According to company law principles, a company can only engage in activities that are within the scope of its Memorandum of Association. In this case –

  • Ultra Vires Doctrine – The doctrine of ultra vires restricts a company from undertaking activities beyond those specified in its object clause. Any contract or activity that falls outside the specified objects is ultra vires and void.
  • Object Clause – The Memorandum of Association of XYZ Company Ltd. authorizes the company to engage in other trades or businesses deemed advantageous by the board of directors. However, this general authorization does not permit the company to undertake activities that are fundamentally different from its specified objects unless the memorandum is first amended.

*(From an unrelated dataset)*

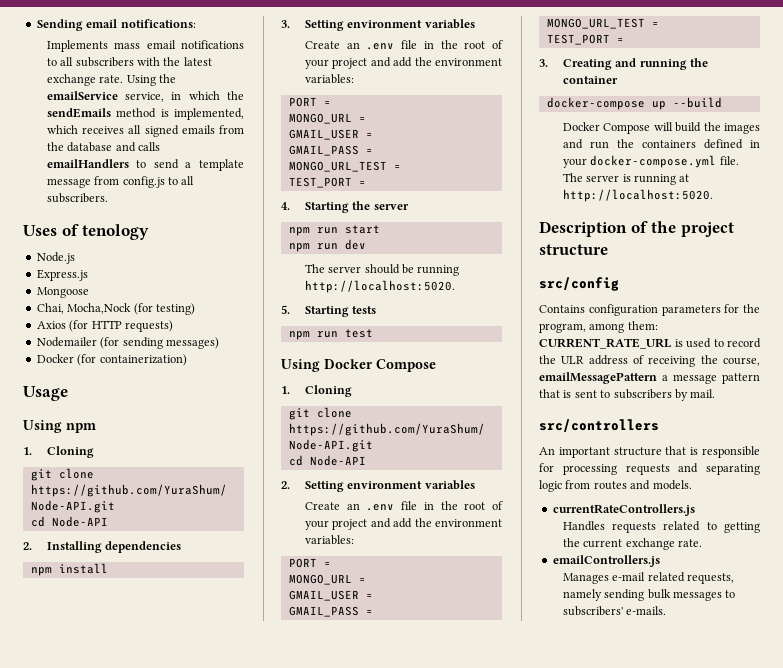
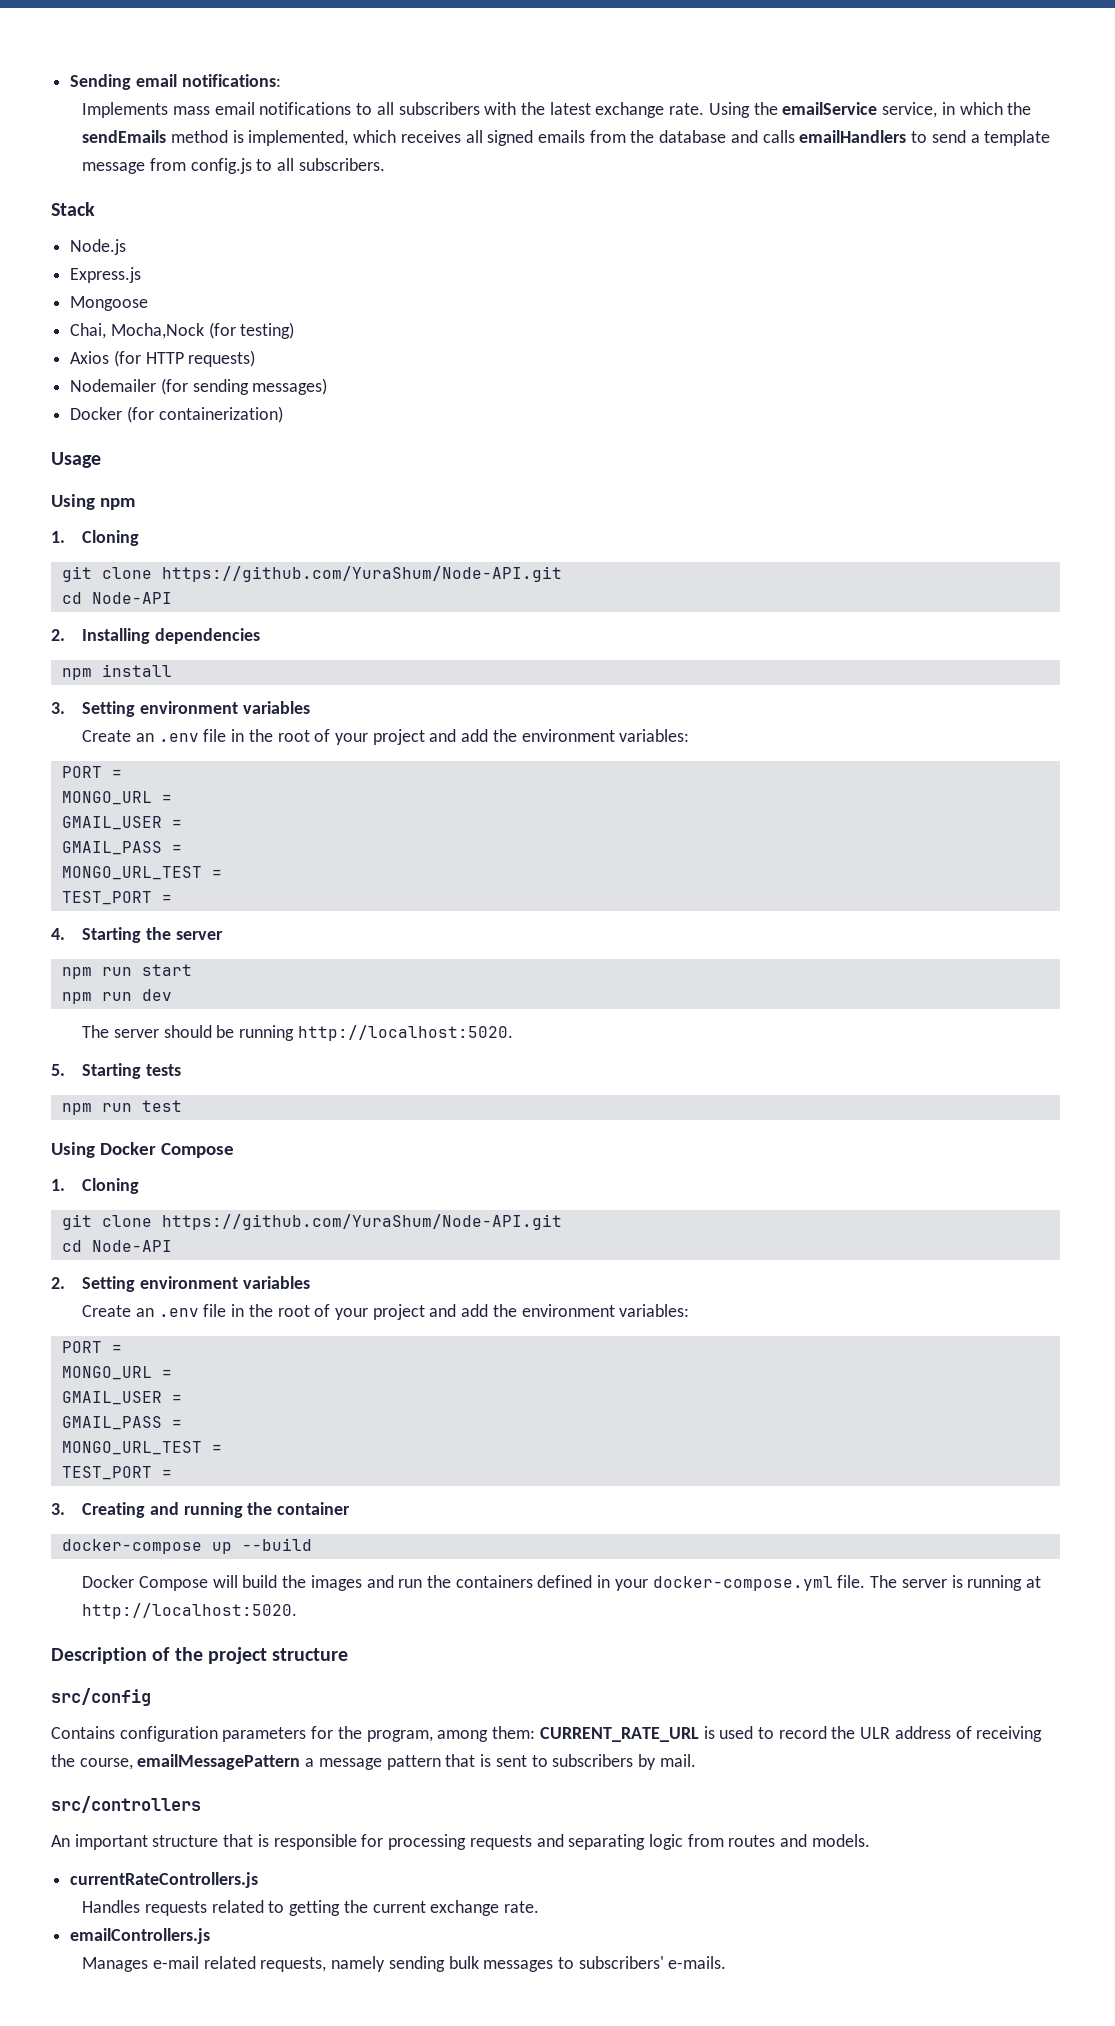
- Uses of tenology
+ Stack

  • Specific Purpose Requirement – The board of directors cannot use the general authorization clause to justify engaging in a business that is outside the company’s primary objects without first altering the memorandum in compliance with the legal requirements. This includes obtaining approval for any substantial changes in the company’s activities.
  • Ultra Vires Contracts – Since arranging finance was not a specified object in the Memorandum of Association, and the memorandum was not amended to include this activity, the contract with ABC Ltd. is beyond the company’s powers (ultra vires) and, thus, invalid. The company has no inherent power to engage in arranging finance, and the board cannot defend this action based on the general authorization clause without prior alteration of the memorandum.

In summary, the contract entered into by XYZ Company Ltd. with ABC Ltd. for arranging finance is invalid due to its ultra vires nature, as the company did not first alter its Memorandum of Association to include such activities within its scope.